#### EXTRACTED MATERIAL

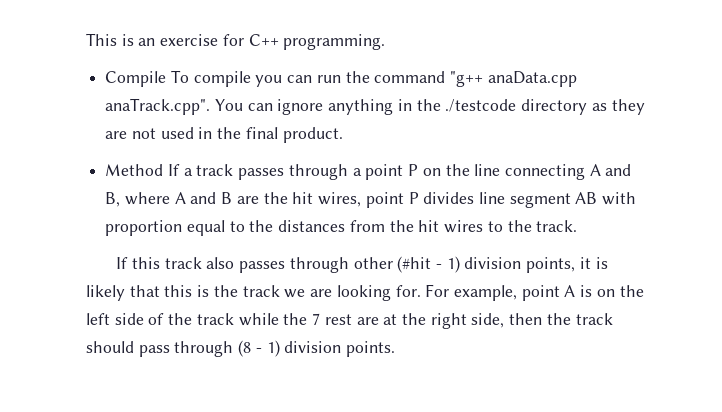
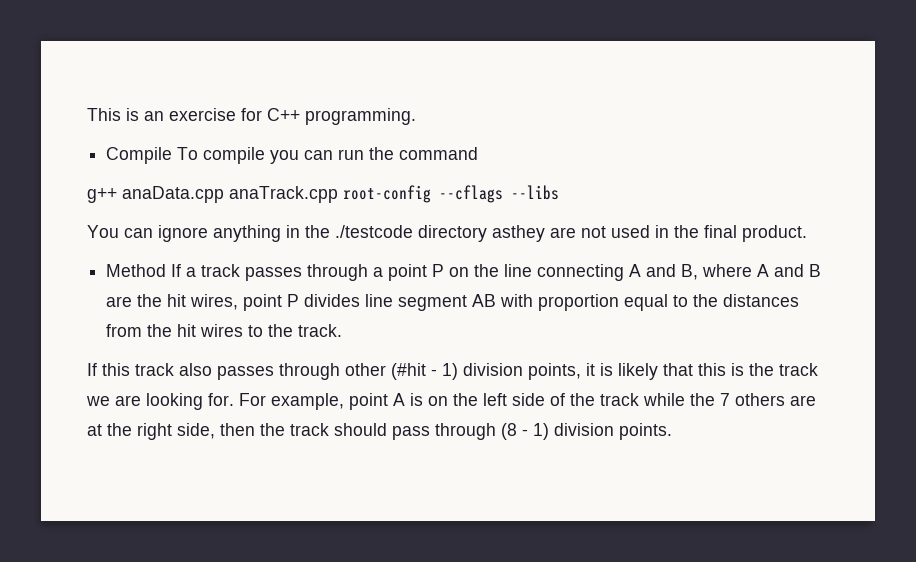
[450,71,577,87] [105,98,211,115] "g++ anaData.cpp anaTrack.cpp". -> [87,185,559,203] // g++ anaData.cpp anaTrack.cpp root-config --cflags --libs //
[591,99,645,115] as they -> [492,225,545,242] asthey
[324,314,352,325] rest -> [735,393,785,406] others

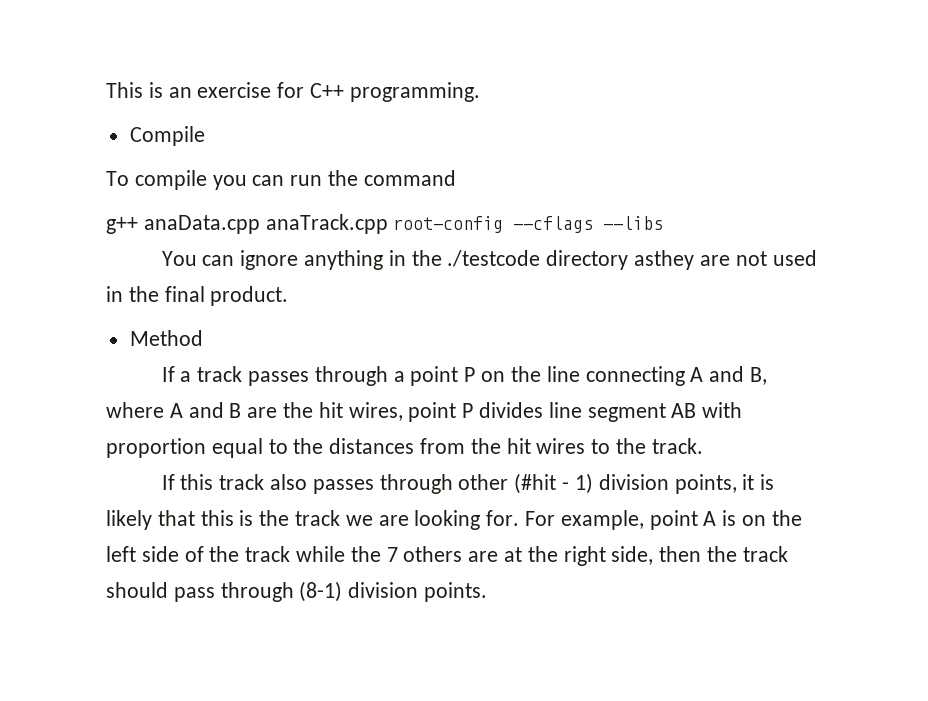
(173, 155) none -> (205, 136) //
(167, 270) none -> (203, 338) //
[501,423,549,440] (8 - 1) -> [299,581,343,602] (8-1)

########

* GOAL OF THE EXERCISE *
Transcribe exactly, and only, the lines from the one holding "(173, 155) none -> (205, 136) //" through the final line of the listing.

* RESULT *
(173, 155) none -> (205, 136) //
(167, 270) none -> (203, 338) //
[501,423,549,440] (8 - 1) -> [299,581,343,602] (8-1)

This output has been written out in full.